[Task directions]
Return only those lines of the listing that hold the word "Cordon".
** Opening Provided entries block **
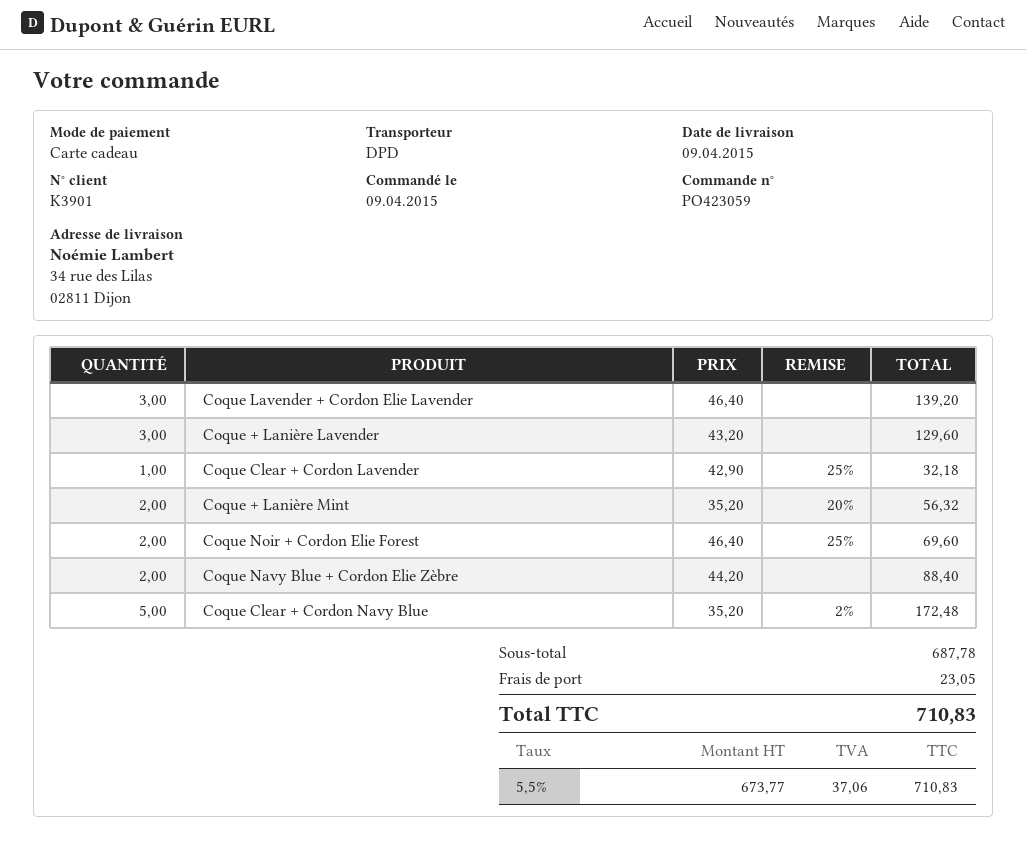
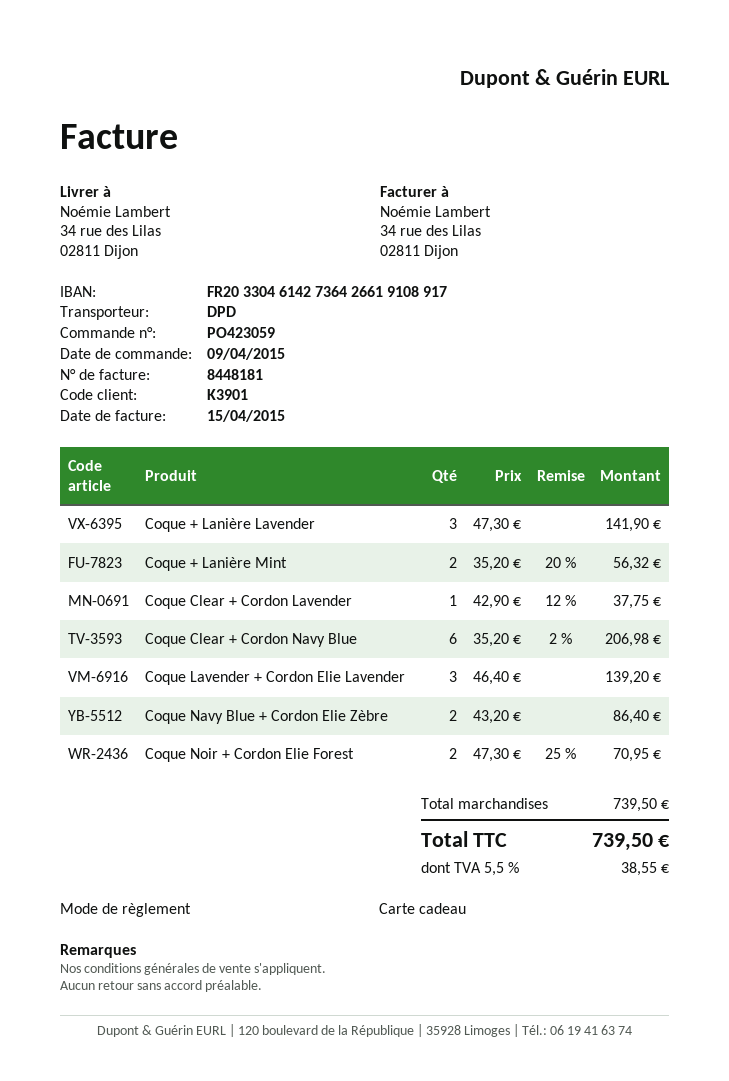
Coque + Lanière Lavender: 3 x 43.20 = 129.60 -> 3 x 47.30 = 141.90
Coque Clear + Cordon Lavender: 1 x 42.90 - 25% = 32.18 -> 1 x 42.90 - 12% = 37.75
Coque Noir + Cordon Elie Forest: 2 x 46.40 - 25% = 69.60 -> 2 x 47.30 - 25% = 70.95
Coque Navy Blue + Cordon Elie Zèbre: 2 x 44.20 = 88.40 -> 2 x 43.20 = 86.40
Coque Clear + Cordon Navy Blue: 5 x 35.20 - 2% = 172.48 -> 6 x 35.20 - 2% = 206.98
subtotal: 687.78 -> 739.50
shipping: 23.05 -> none
tax: 5.5% = 37.06 -> 5.5% = 38.55
total: 710.83 -> 739.50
** Closing Provided entries block **
[Task response]
Coque Clear + Cordon Lavender: 1 x 42.90 - 25% = 32.18 -> 1 x 42.90 - 12% = 37.75
Coque Noir + Cordon Elie Forest: 2 x 46.40 - 25% = 69.60 -> 2 x 47.30 - 25% = 70.95
Coque Navy Blue + Cordon Elie Zèbre: 2 x 44.20 = 88.40 -> 2 x 43.20 = 86.40
Coque Clear + Cordon Navy Blue: 5 x 35.20 - 2% = 172.48 -> 6 x 35.20 - 2% = 206.98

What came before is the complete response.